Изменить стиль страницы

— Отчаянная ты женщина, Валюша, — восхитился Антон.

— Жила все эти годы, как на вулкане… Но самое ужасное, когда в Поставах я встречала ненавидящие взгляды жителей. Казалось, они догадываются, что я русская и видят во мне предательницу. Это обжигало душу. Вот мой дневник. Из него ты многое узнаешь. Почитай на досуге.

То, о чем поведала Валя, не вызывало сомнений.

— Не всякий мужчина выдержал бы такое, — сказал Антон, принимая записную книжку. — Признаюсь, служба в разведке — моя мечта.

— А ты все такой же… — Глаза же Вали говорили: он такой милый, от него исходят неуловимые волны, будоражащие ее чувства, как и прежде… И, как тогда, перед войной, приблизилась к нему и поцеловала, положила руки ему на плечи. — И все-таки ты — мой. — Она старалась ощутить его отношение к себе, разгадать его мысли о ней.

Антон почувствовал нежность ее губ, ласковые руки и сдался, тоже поцеловал. Это воскресило его былые чувства. Хотелось сказать ей: «Любимая, желанная». Но ведь Елену он тоже любит. Да и дочурка привязалась к ней… И вообще, здесь теперь все серьезно завязано…

— Ты не представляешь, как хорошо мне сейчас, — сказала Валя.

— Мне тоже. Ты жива, и у меня дома. Даже не верится. — Было видно, что он любуется ею, ее прекрасным лицом.

— И мы снова вместе. Какое счастье! — радовалась Валя.

— А с Краковским как ты встретилась? — Антон старался перевести разговор на деловую тему, чтобы не распалять себя, не обнадеживать ее.

— Это такая проза! Сейчас мне хочется думать и говорить только о нас с тобой. Смотреть на тебя. Слушать твой голос.

— И все-таки? — настаивал Антон.

— Краковский… Это было мое второе нечеловеческое испытание после гестапо, после Хейфица…

Валя углубилась в себя. Чувствовалось, за недели пребывания дома она не оттаяла. История ее действительно необычна. В самом деле: много ли у нас, да и в мире разведчиц-женщин, на долю которых выпало годами жить среди врагов и постоянно испытывать нависшую над головой нацистскую гильотину, либо приставленный к груди нож бандита?

Валя все-таки ответила Антону:

— Краковский знал меня еще в Поставах как переводчика Хейфица. Все в общем-то складывалось у меня удачно. Как вдруг, уже в дни массового бегства гитлеровцев на Запад, я почувствовала, что опасность подбирается и ко мне. Из Постав ушла за двадцать минут до того, как гестаповцы во главе с Хейфицем ворвались в мою квартиру, чтобы арестовать меня…

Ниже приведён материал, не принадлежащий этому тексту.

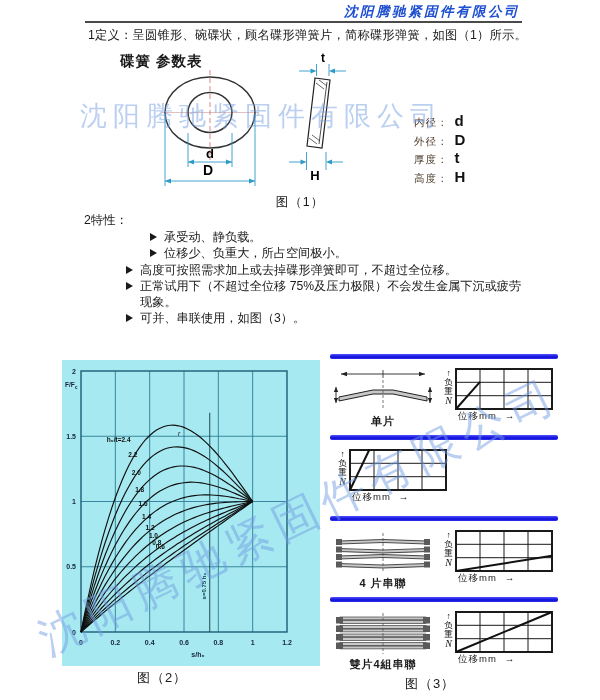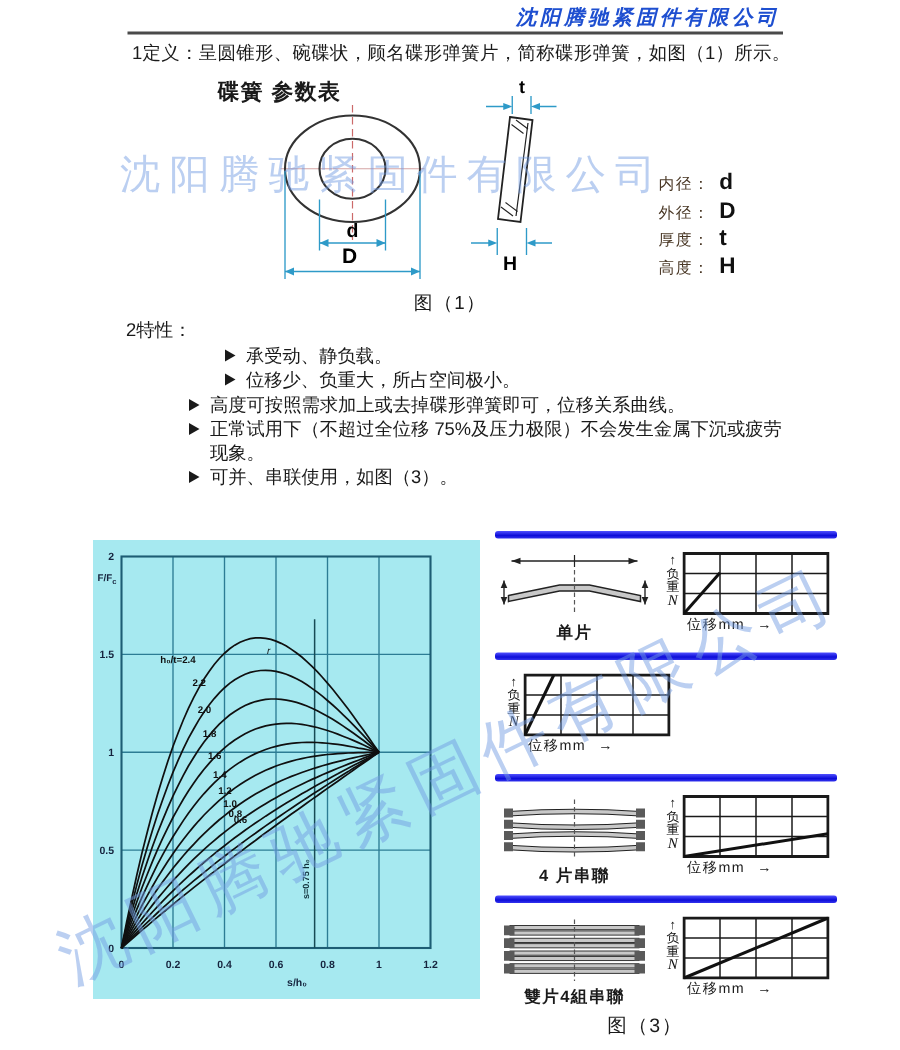"碟簧 参数表" .fig1 { left: 103px -> 78px }
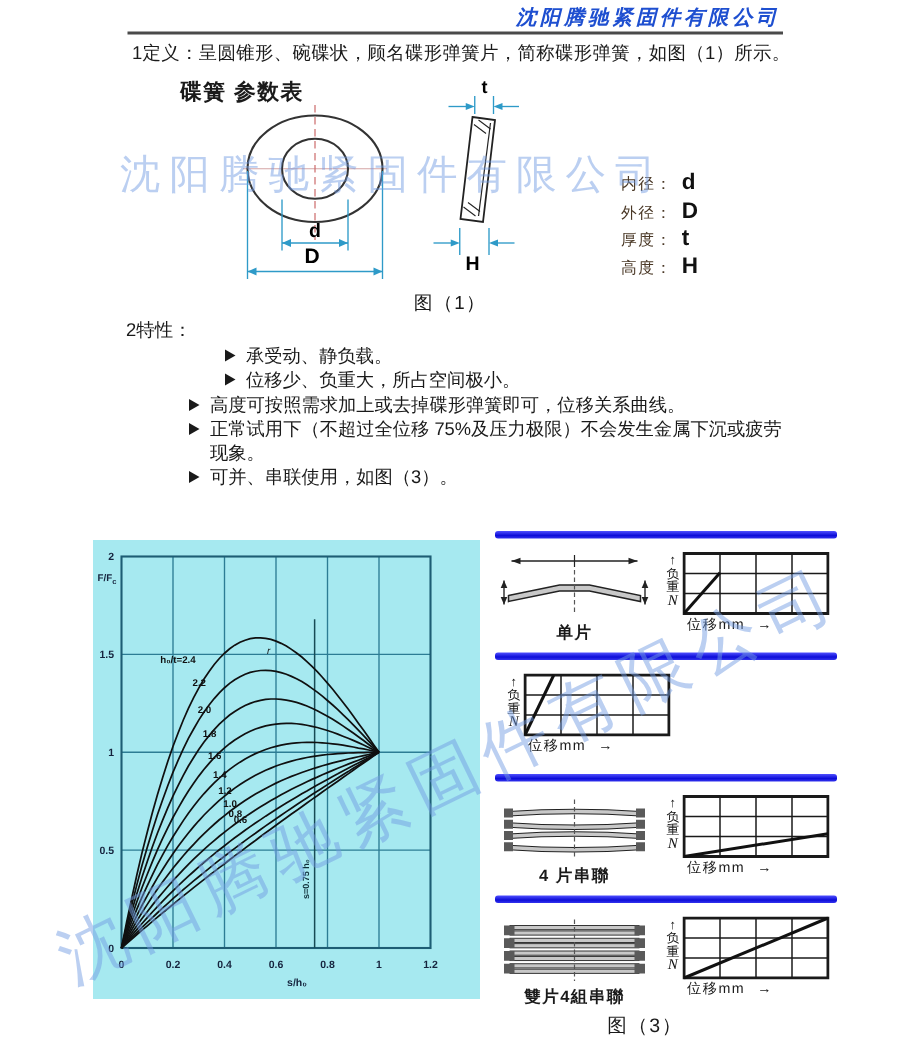"高度可按照需求加上或去掉碟形弹簧即可，位移关系曲线。" span { text: 位移关系曲线 -> 不超过全位移 }
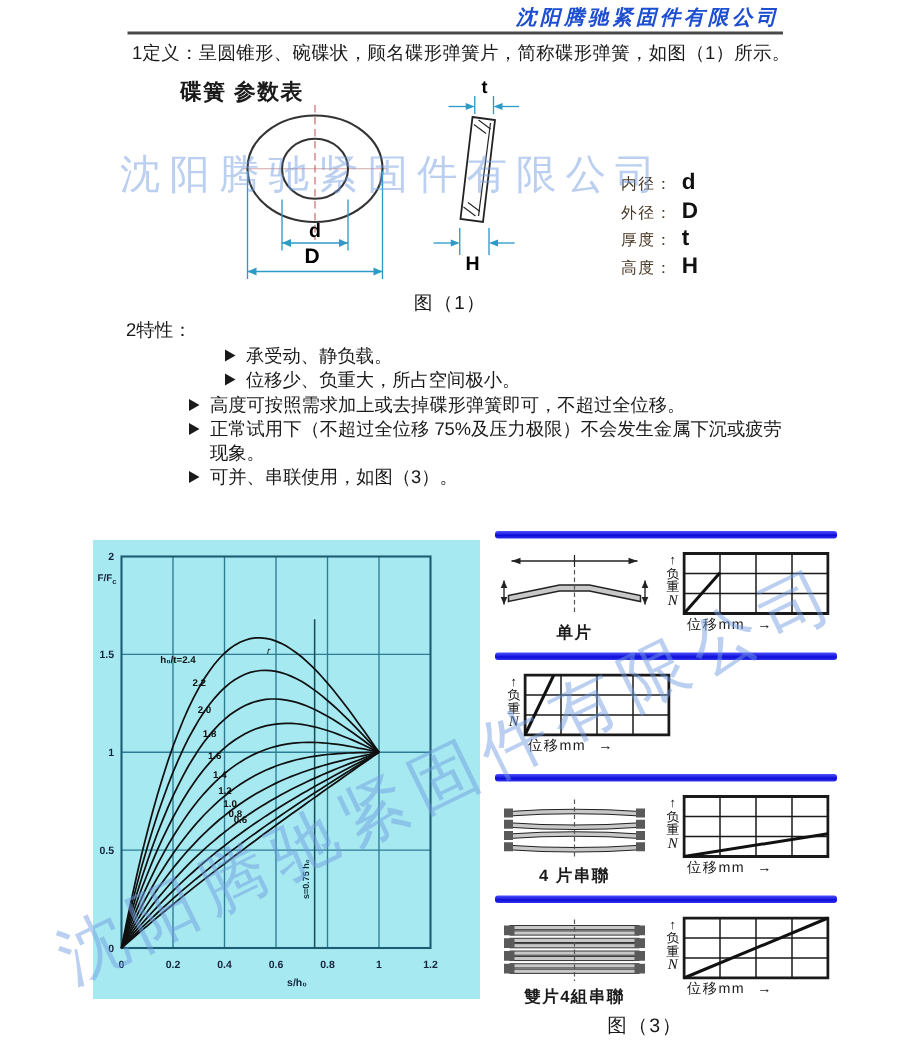"图（2）" div.cap { html: none -> <div>图（2）</div> }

— Заподозрили в связи с нашими?

— Запеленговали рацию. Но и этого тоже не исключаю. Вокруг меня вращалось немало всякой шушеры из немцев и русских. Могли быть среди нее и агенты. В результате провала я утратила связь с Центром. Сделала попытку перейти линию фронта. В лесу же напоролась на человека Краковского. Он и привел меня к нему в банду.

— Вот как ларчик открывается… Такое не придумаешь.

— Узнав, что я «отбилась» от своих друзей из Службы безопасности, Краковский посочувствовал мне и даже был обрадован встрече с «верным человеком». Обещал защиту от большевиков, будто мне этого и недоставало. Представь.

— Он наверняка преследовал какую-то корысть.

— Его голубая мечта — перебраться к американцам. И очень рассчитывал на меня. Родословная «баронессы», знание немецкого и английского языков.

— Не знал я в тебе таких качеств, Валюша… — протянул Антон, представив себе, как она находилась среди врагов, сперва — гестаповцев, затем — бандитов. И не дрогнула. — А в Поставах мы с тобой в разное время, но работали, оказывается, в одном здании.

— Выходит, так. — Валя задумалась. — Скажи, милый…

— Да, Валюша, — с особым уважением взглянул на нее Антон.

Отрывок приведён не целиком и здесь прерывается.